User interface change data
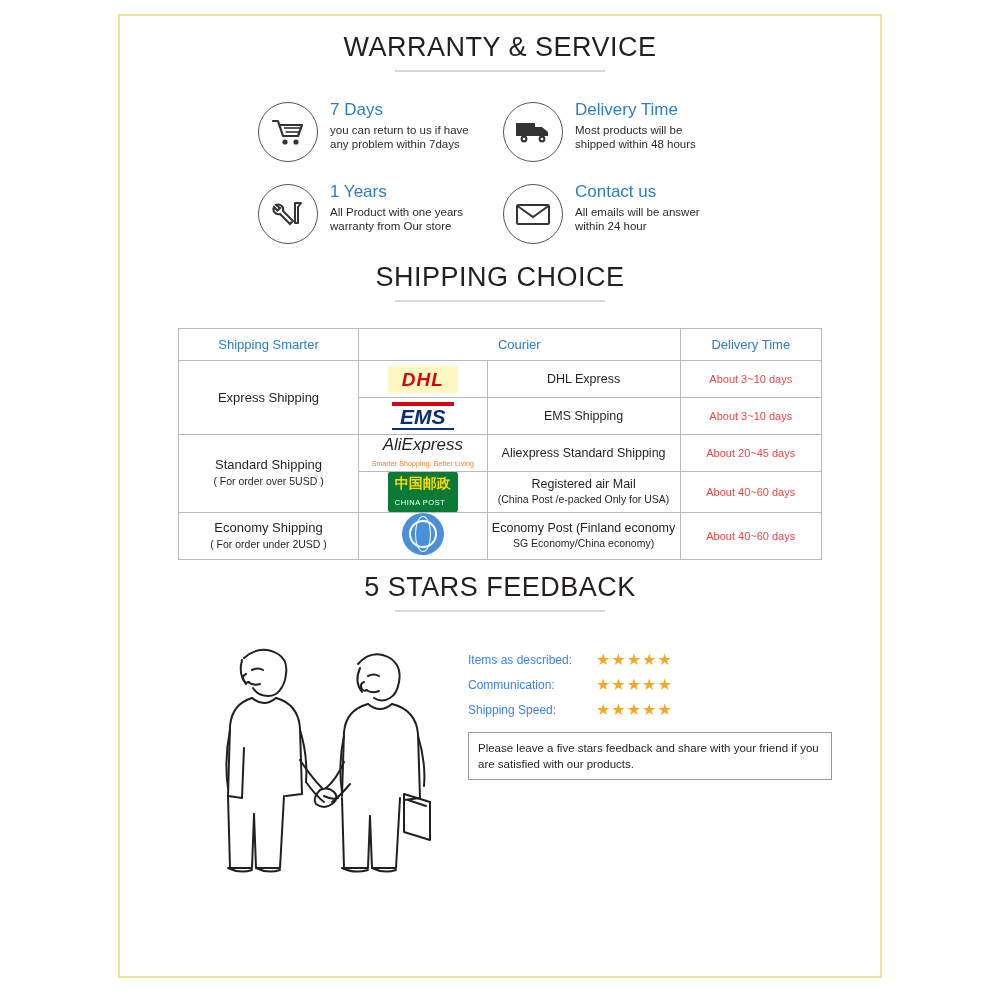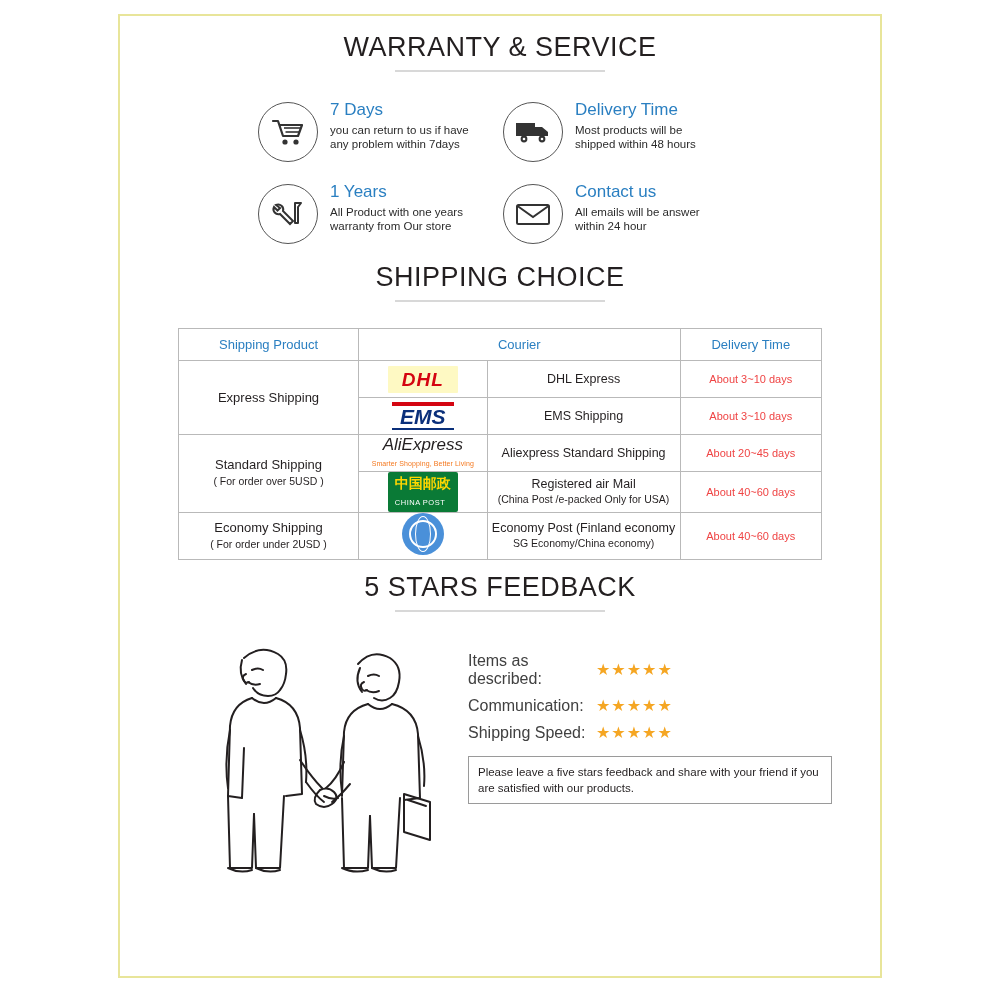"Shipping Product" th { text: Product -> Smarter }
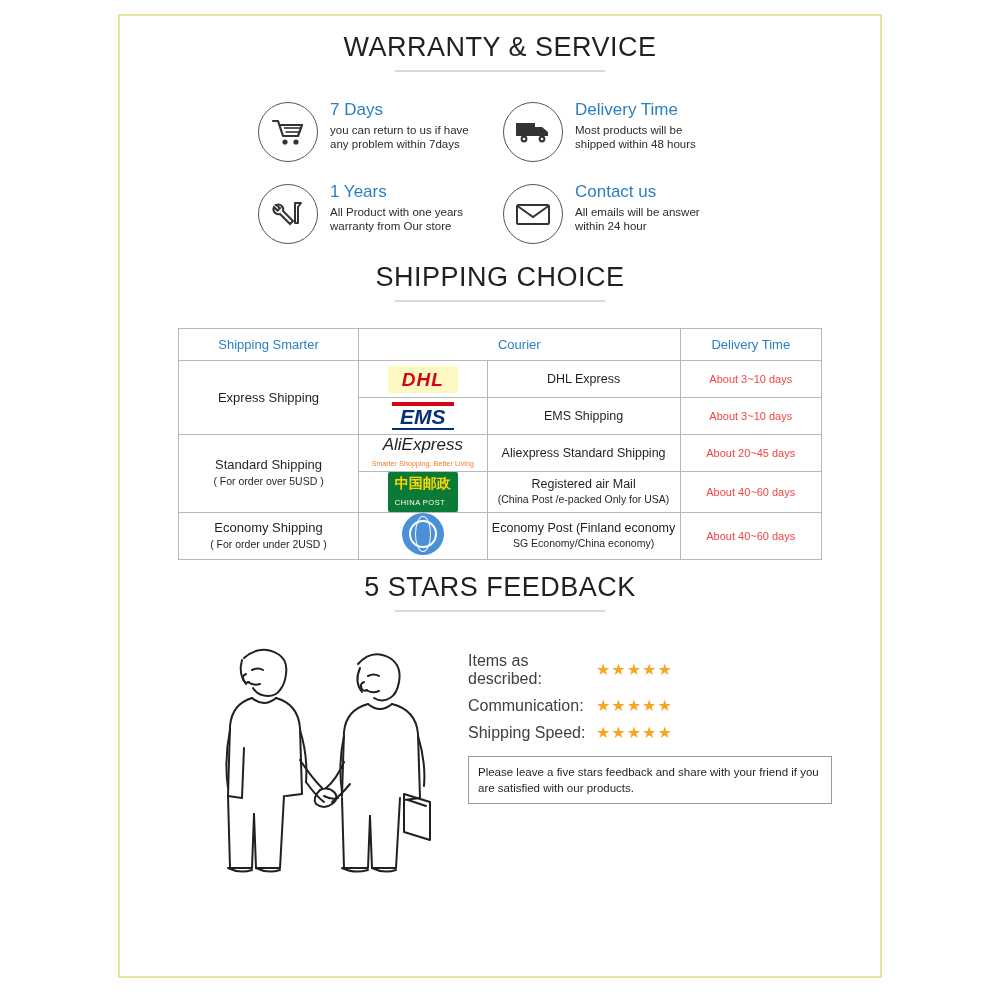"Items as described:" .fb-label { color: #404040 -> #3b82f6; font-size: 16px -> 12px }
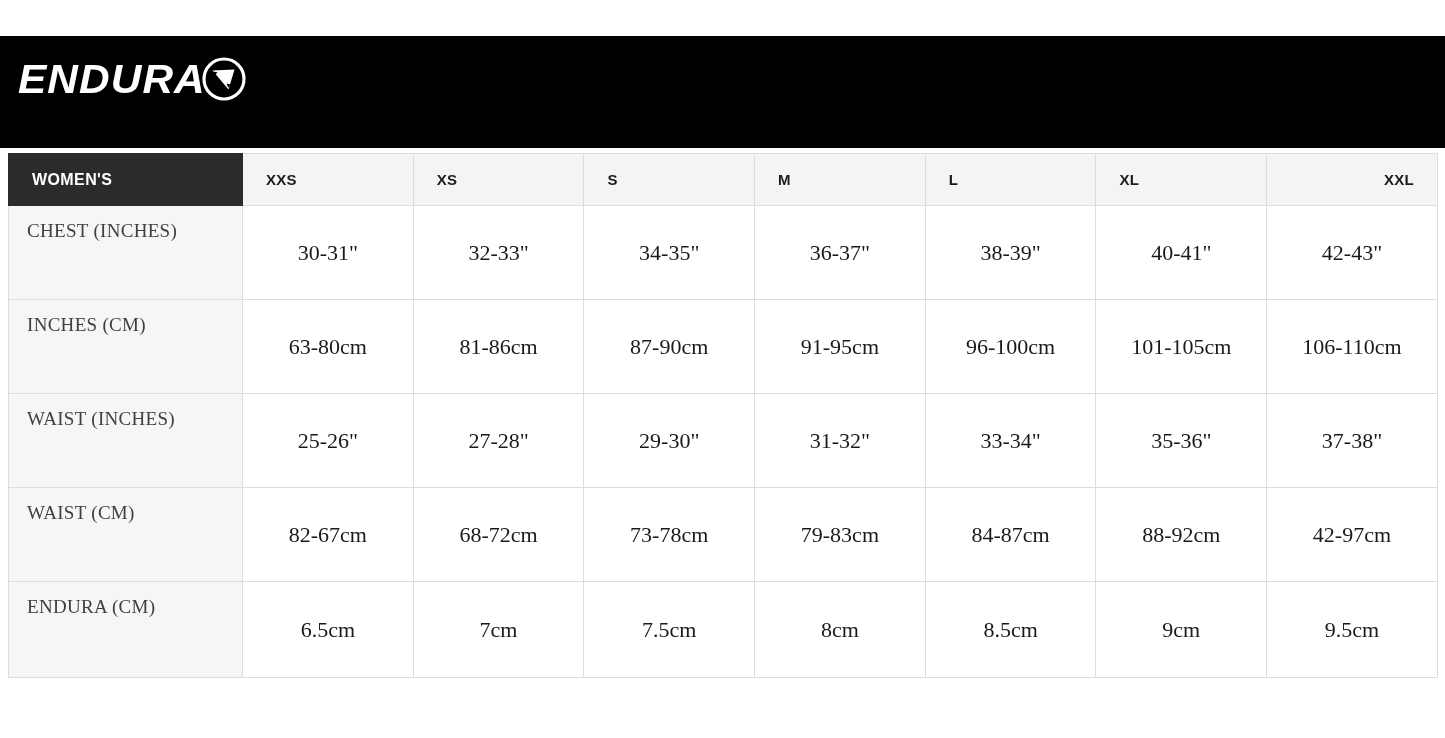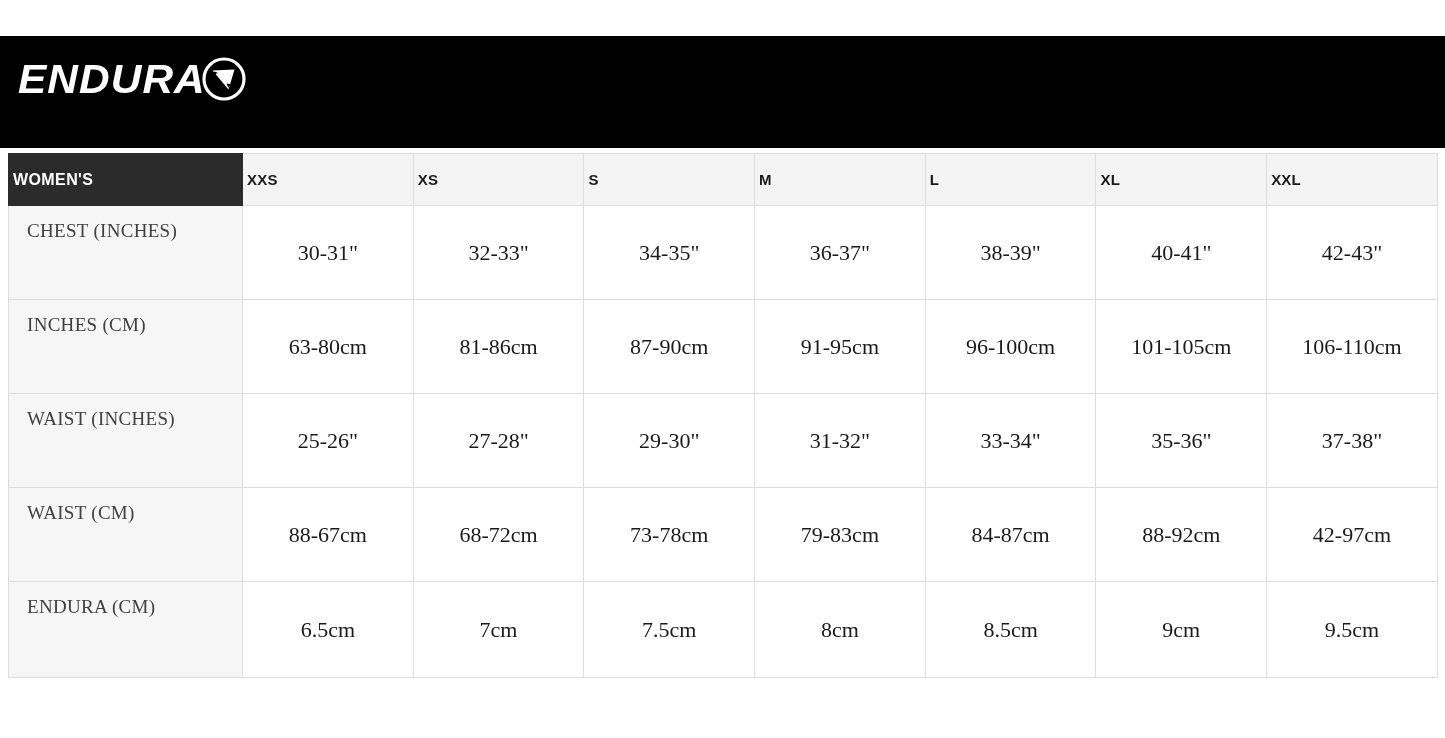"WOMEN'S" thead th { padding: 0 4px -> 0 23px }
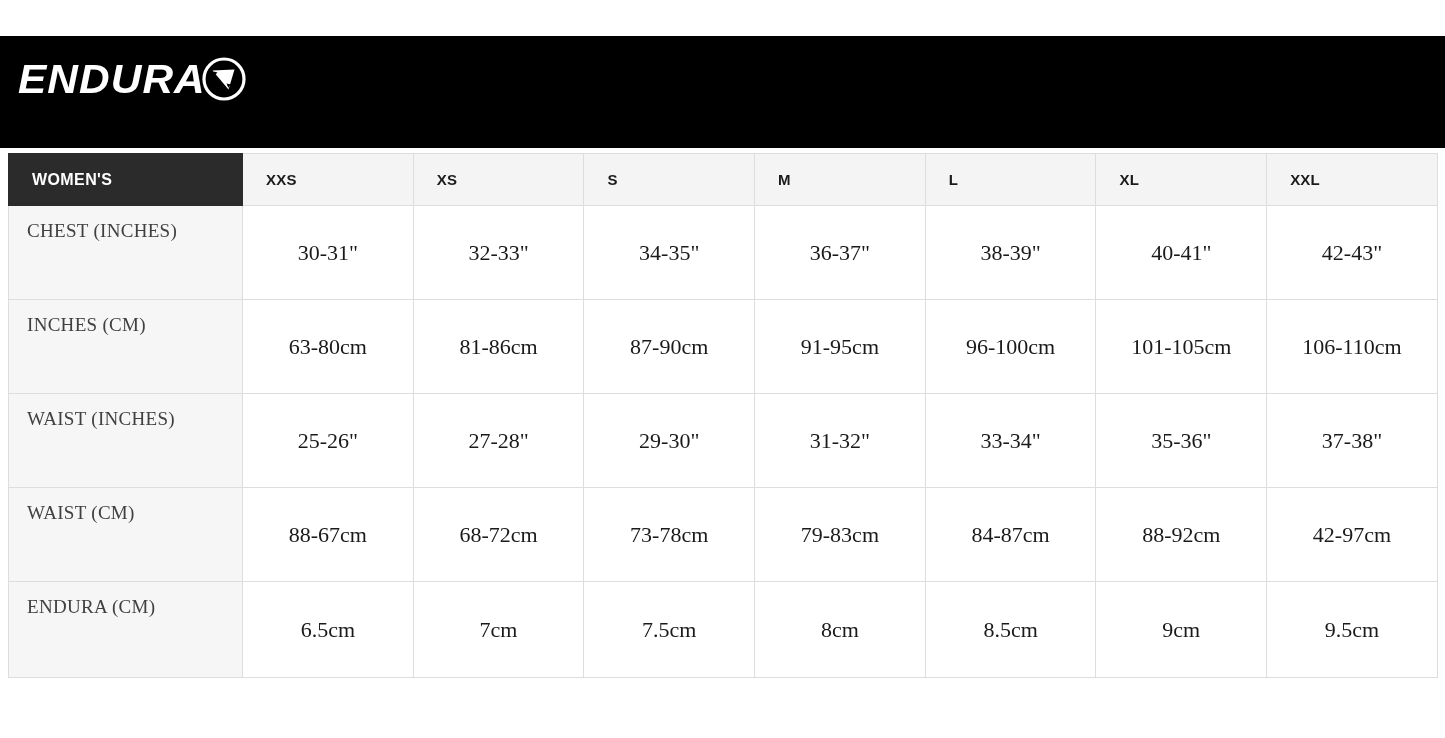"XXL" thead th.align-right { text-align: left -> right }
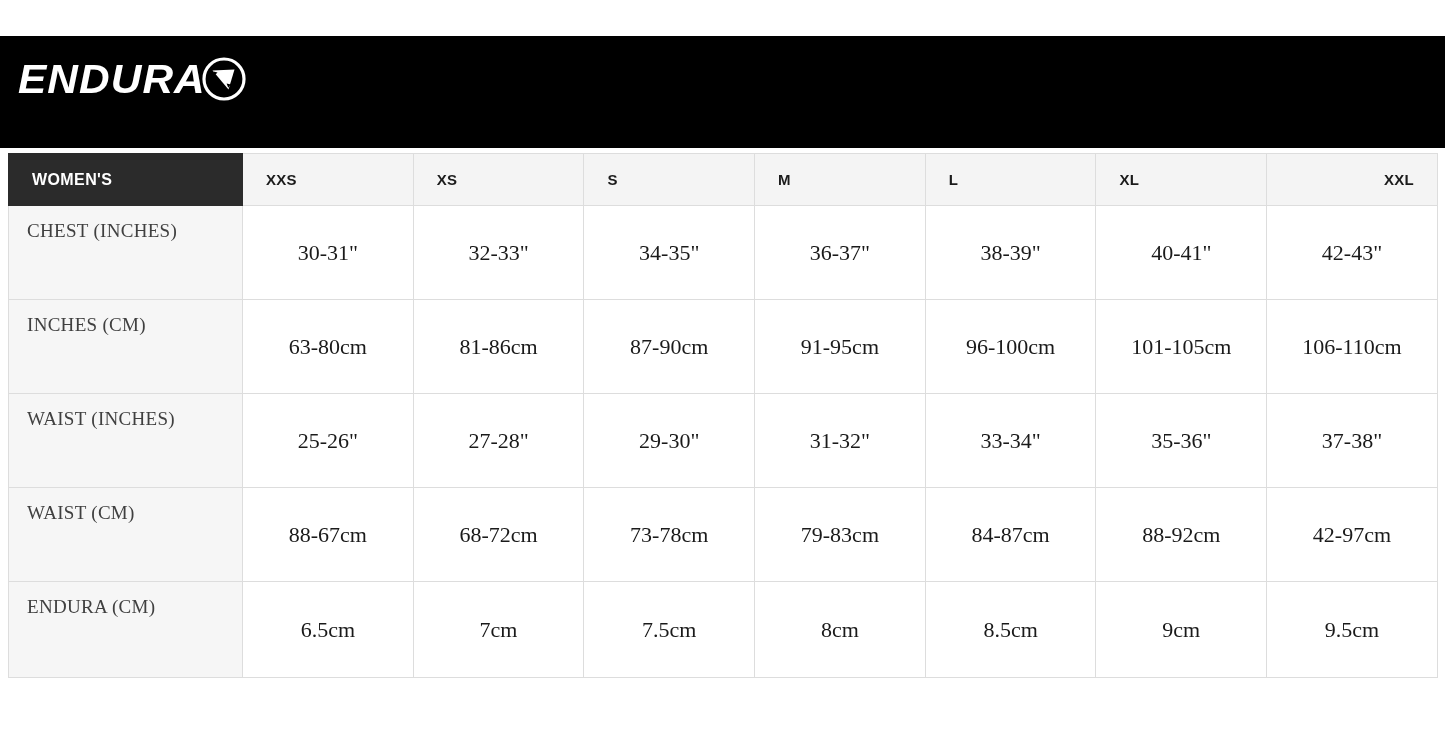"88-67cm" td { text: 88-67cm -> 82-67cm }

-- Exercise objective --
Repeat every record precisely. Any picture among them stays out of the copy.

-- Solution below --
"Shipping Product" th { text: Product -> Smarter }
"Items as described:" .fb-label { color: #404040 -> #3b82f6; font-size: 16px -> 12px }
"WOMEN'S" thead th { padding: 0 4px -> 0 23px }
"XXL" thead th.align-right { text-align: left -> right }
"88-67cm" td { text: 88-67cm -> 82-67cm }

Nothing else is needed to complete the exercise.